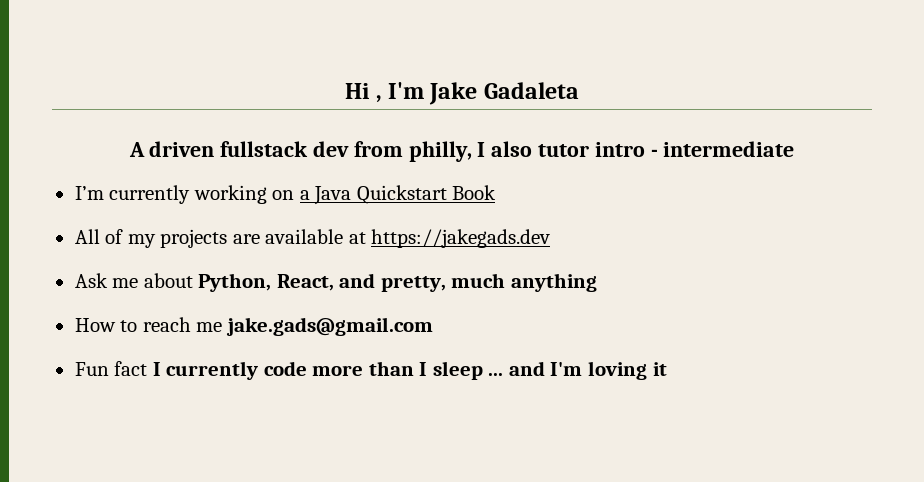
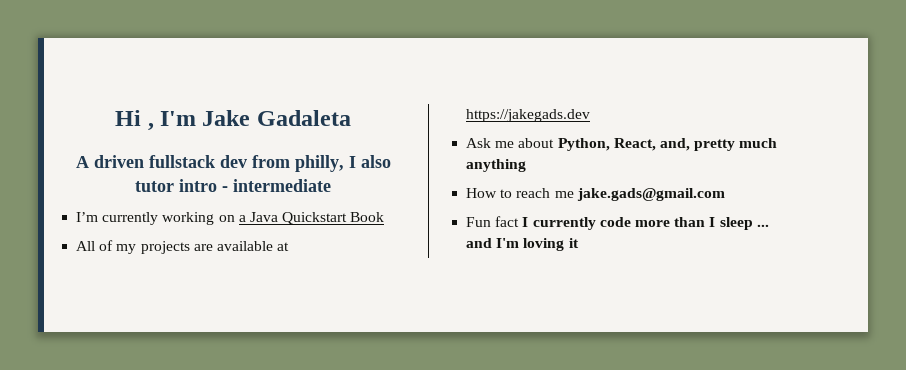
[339,273,446,292] and pretty, -> [659,138,736,151] and, pretty

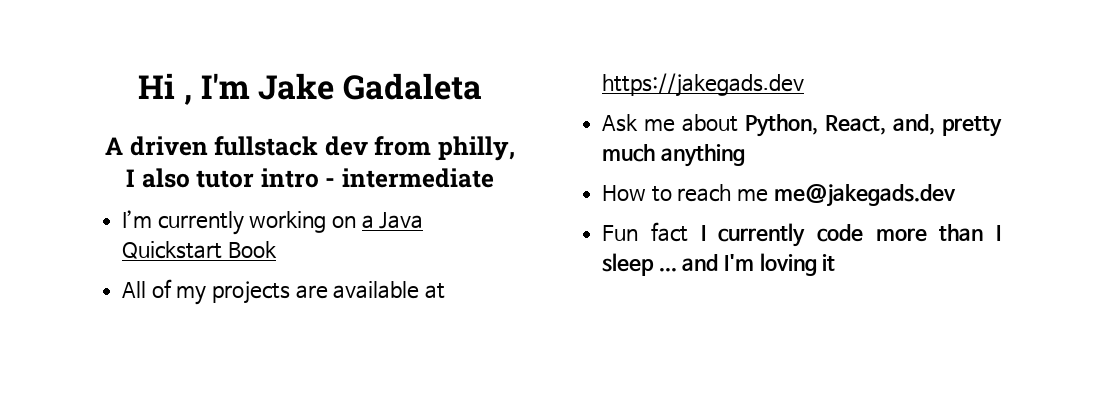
[576,188,725,201] jake.gads@gmail.com -> [773,184,956,207] me@jakegads.dev

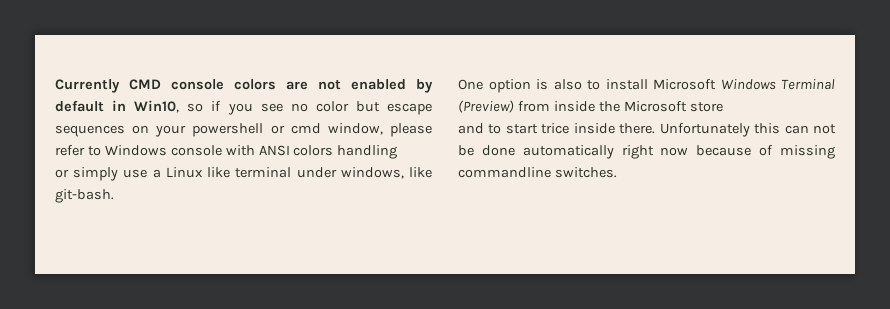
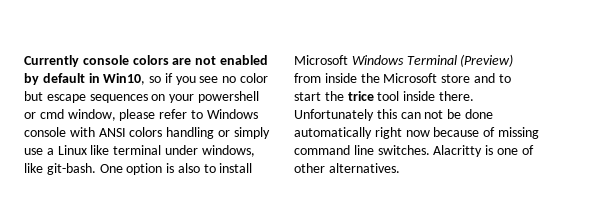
[129,79,161,90] CMD -> (79, 61) none
(398, 152) // -> (215, 133) none
(114, 196) // -> (96, 169) none
(723, 107) // -> (471, 78) none
[541,123,570,134] trice -> [324,91,400,101] the trice tool
[458,167,617,178] commandline switches. -> [294,145,534,157] [294,163,400,173] command line switches. Alacritty is one of other alternatives.

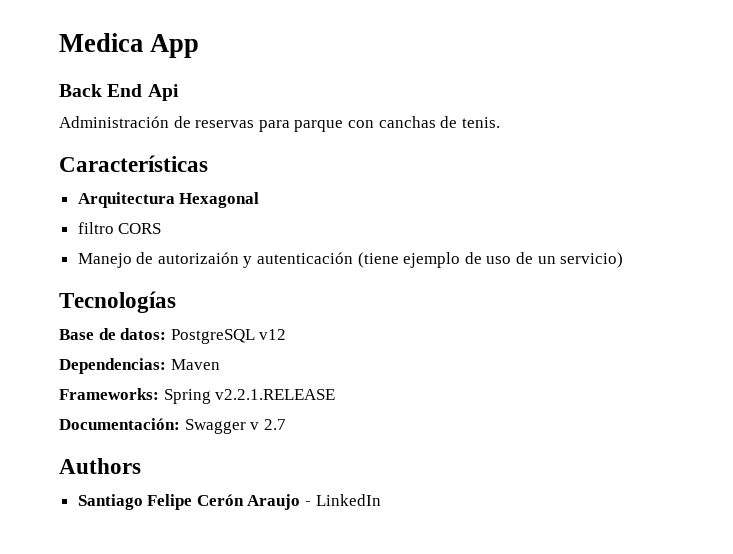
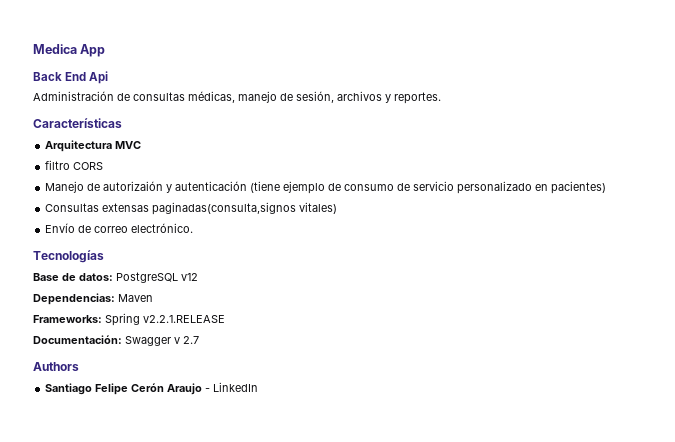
[195,116,500,132] reservas para parque con canchas de tenis. -> [133,91,441,104] consultas médicas, manejo de sesión, archivos y reportes.
[179,192,260,208] Hexagonal -> [115,141,142,149] MVC
[486,252,624,268] uso de un servicio) -> [344,181,607,194] [45,202,338,215] [45,223,194,233] consumo de servicio personalizado en pacientes) // Consultas extensas paginadas(consulta,signos vitales) // Envío de correo electrónico.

- [Exercise]
Output the entries verbatim but drop the images.

- [Solved problem]
[339,273,446,292] and pretty, -> [659,138,736,151] and, pretty

[576,188,725,201] jake.gads@gmail.com -> [773,184,956,207] me@jakegads.dev

[129,79,161,90] CMD -> (79, 61) none
(398, 152) // -> (215, 133) none
(114, 196) // -> (96, 169) none
(723, 107) // -> (471, 78) none
[541,123,570,134] trice -> [324,91,400,101] the trice tool
[458,167,617,178] commandline switches. -> [294,145,534,157] [294,163,400,173] command line switches. Alacritty is one of other alternatives.

[195,116,500,132] reservas para parque con canchas de tenis. -> [133,91,441,104] consultas médicas, manejo de sesión, archivos y reportes.
[179,192,260,208] Hexagonal -> [115,141,142,149] MVC
[486,252,624,268] uso de un servicio) -> [344,181,607,194] [45,202,338,215] [45,223,194,233] consumo de servicio personalizado en pacientes) // Consultas extensas paginadas(consulta,signos vitales) // Envío de correo electrónico.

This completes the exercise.